[Revision comparison data]
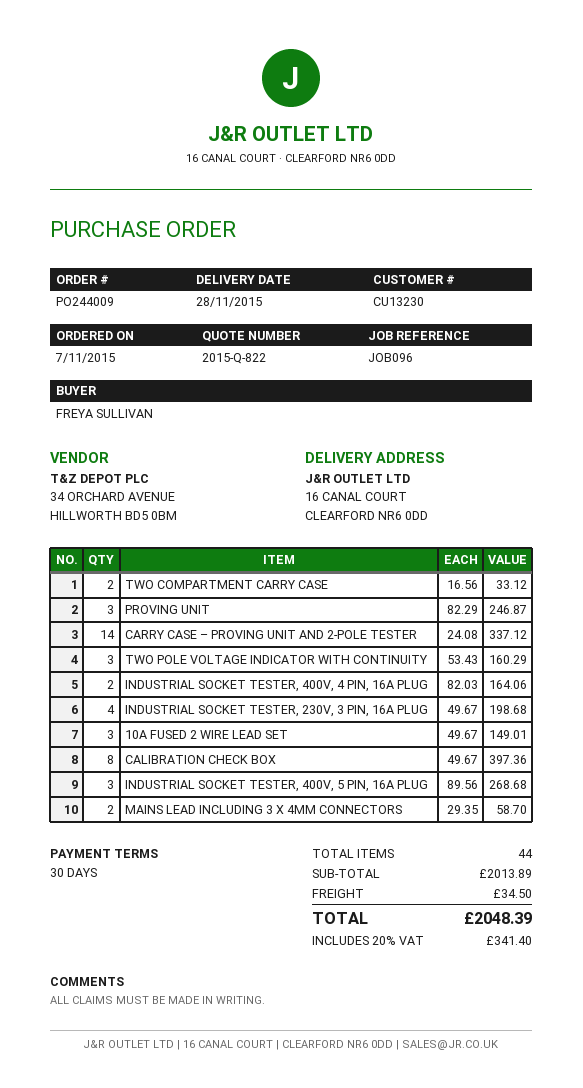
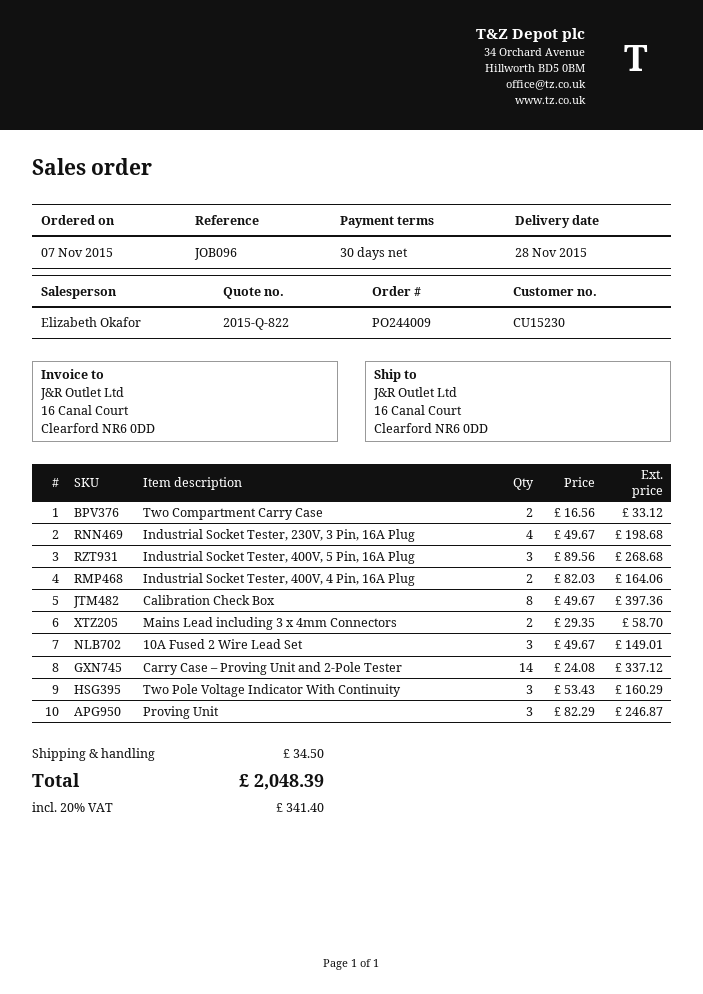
customer number: CU13230 -> CU15230

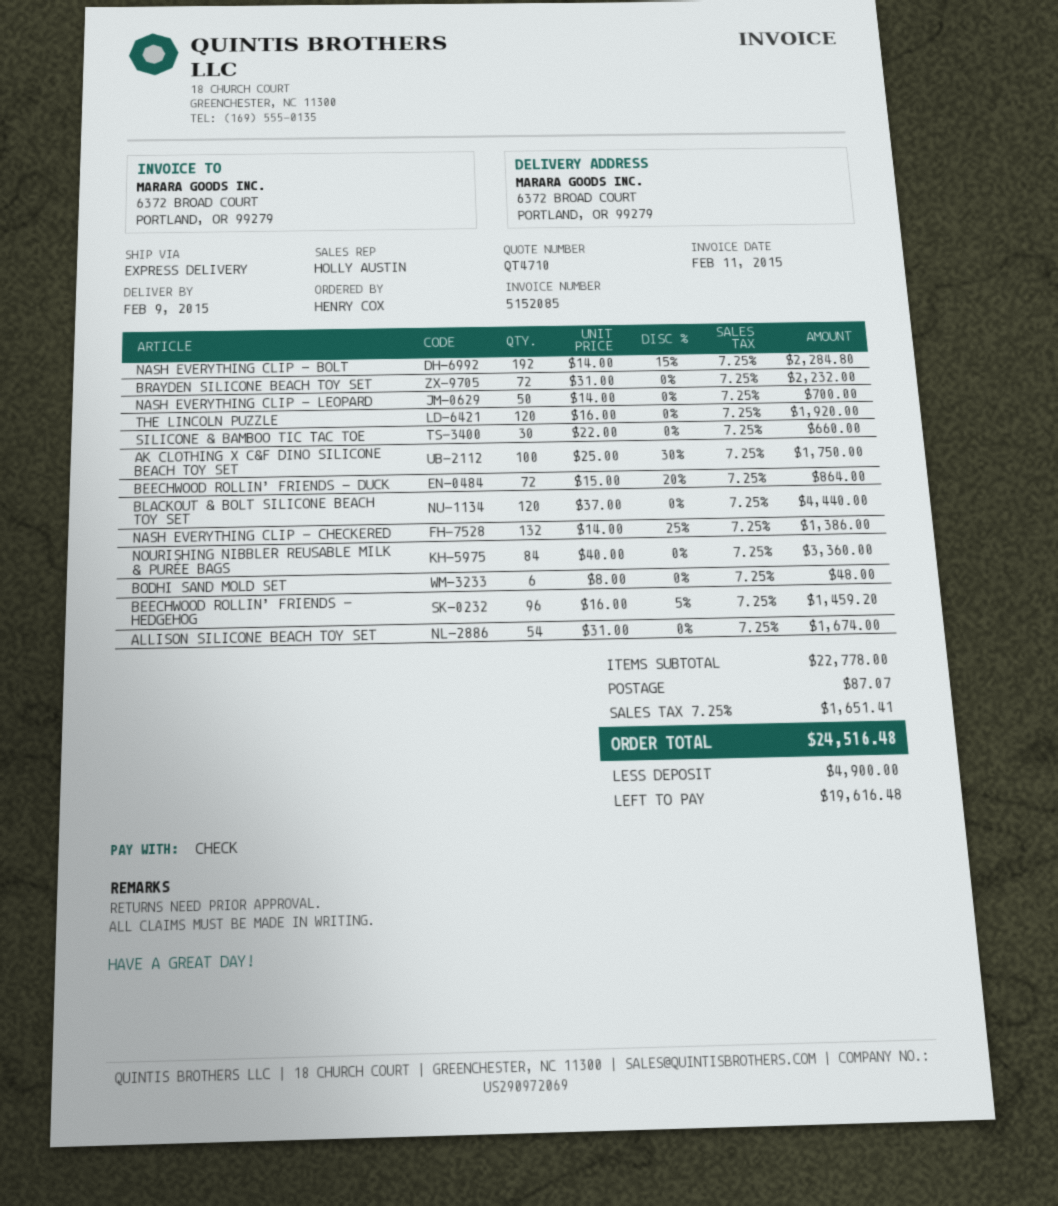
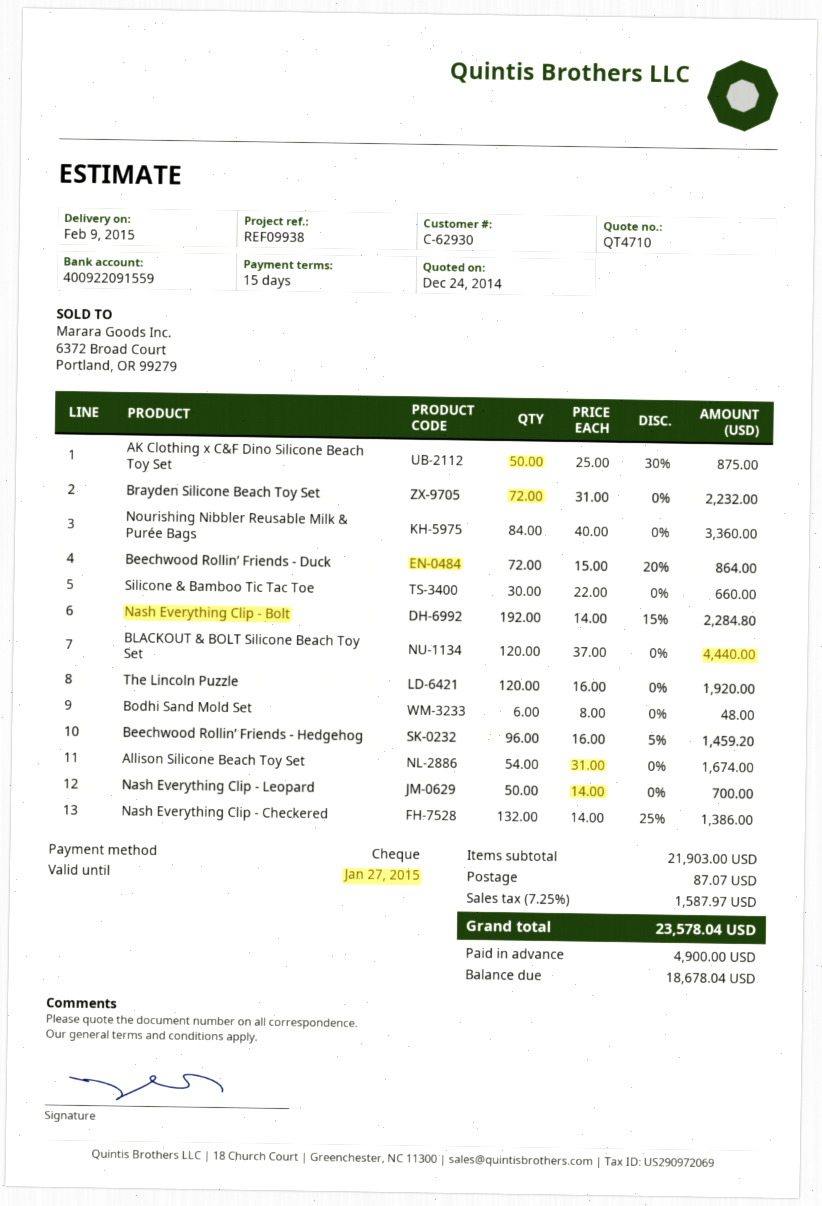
AK CLOTHING X C&F DINO SILICONE BEACH TOY SET: 100 x 25.00 - 30% = 1750.00 -> 50 x 25.00 - 30% = 875.00
subtotal: 22778.00 -> 21903.00
tax: 7.25% = 1651.41 -> 7.25% = 1587.97
total: 24516.48 -> 23578.04
balance: 19616.48 -> 18678.04

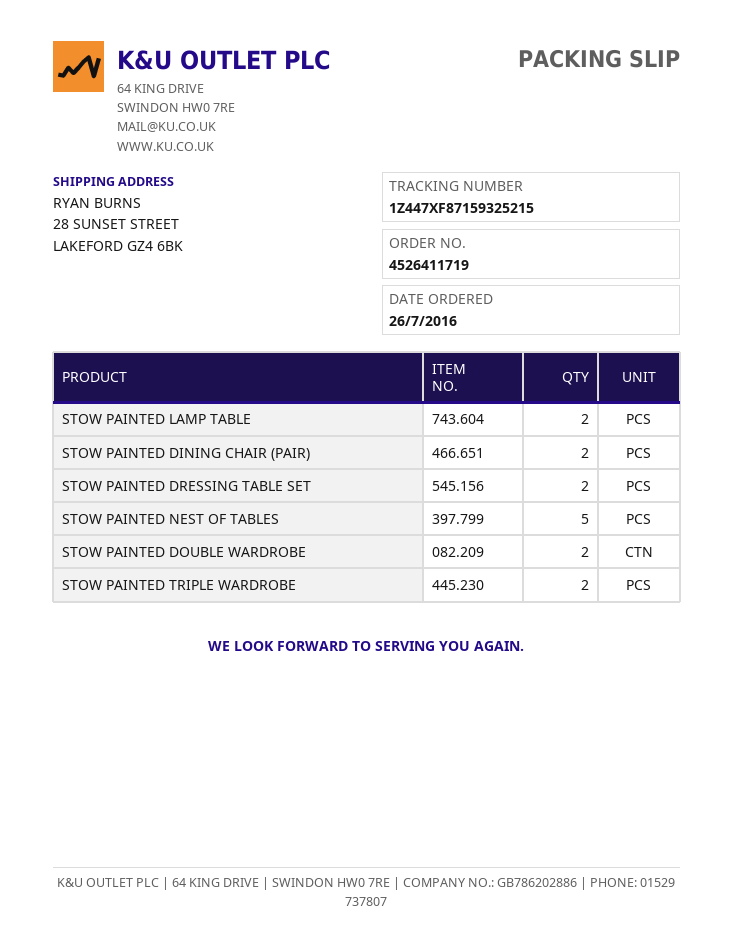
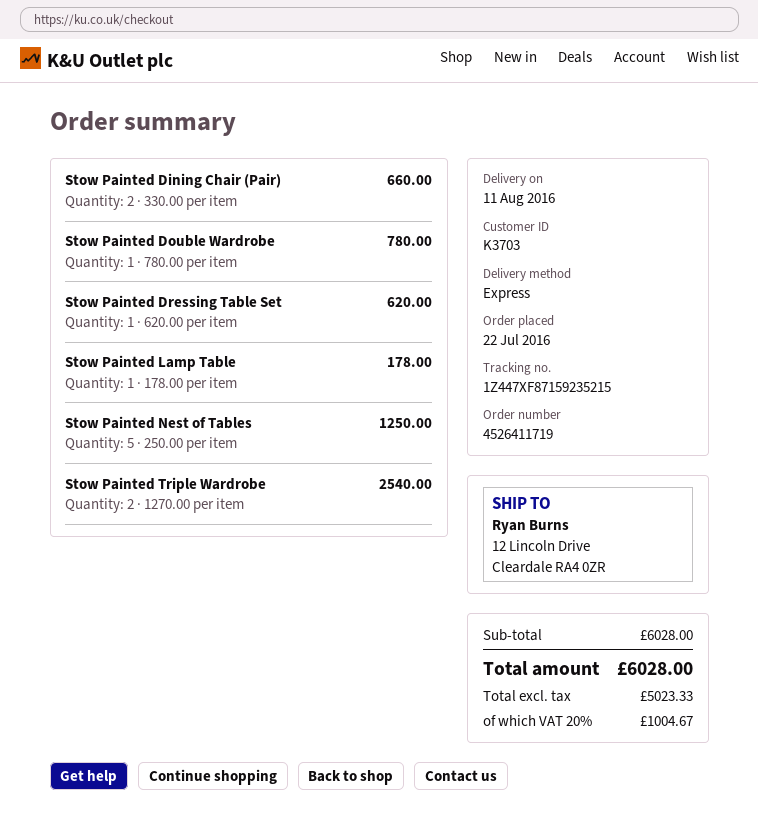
order date: 2016-07-26 -> 2016-07-22
tracking number: 1Z447XF87159325215 -> 1Z447XF87159235215
ship to: 28 SUNSET STREET, LAKEFORD GZ4 6BK -> 12 Lincoln Drive, Cleardale RA4 0ZR
STOW PAINTED LAMP TABLE: 2 -> 1
STOW PAINTED DRESSING TABLE SET: 2 -> 1
STOW PAINTED DOUBLE WARDROBE: 2 -> 1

[Activity]
Your task is to set down exactly the lines that run from the line holding "total: 24516.48 -> 23578.04" through the close of the entries, including both ends. Pictures stay out.

[Exercise result]
total: 24516.48 -> 23578.04
balance: 19616.48 -> 18678.04

order date: 2016-07-26 -> 2016-07-22
tracking number: 1Z447XF87159325215 -> 1Z447XF87159235215
ship to: 28 SUNSET STREET, LAKEFORD GZ4 6BK -> 12 Lincoln Drive, Cleardale RA4 0ZR
STOW PAINTED LAMP TABLE: 2 -> 1
STOW PAINTED DRESSING TABLE SET: 2 -> 1
STOW PAINTED DOUBLE WARDROBE: 2 -> 1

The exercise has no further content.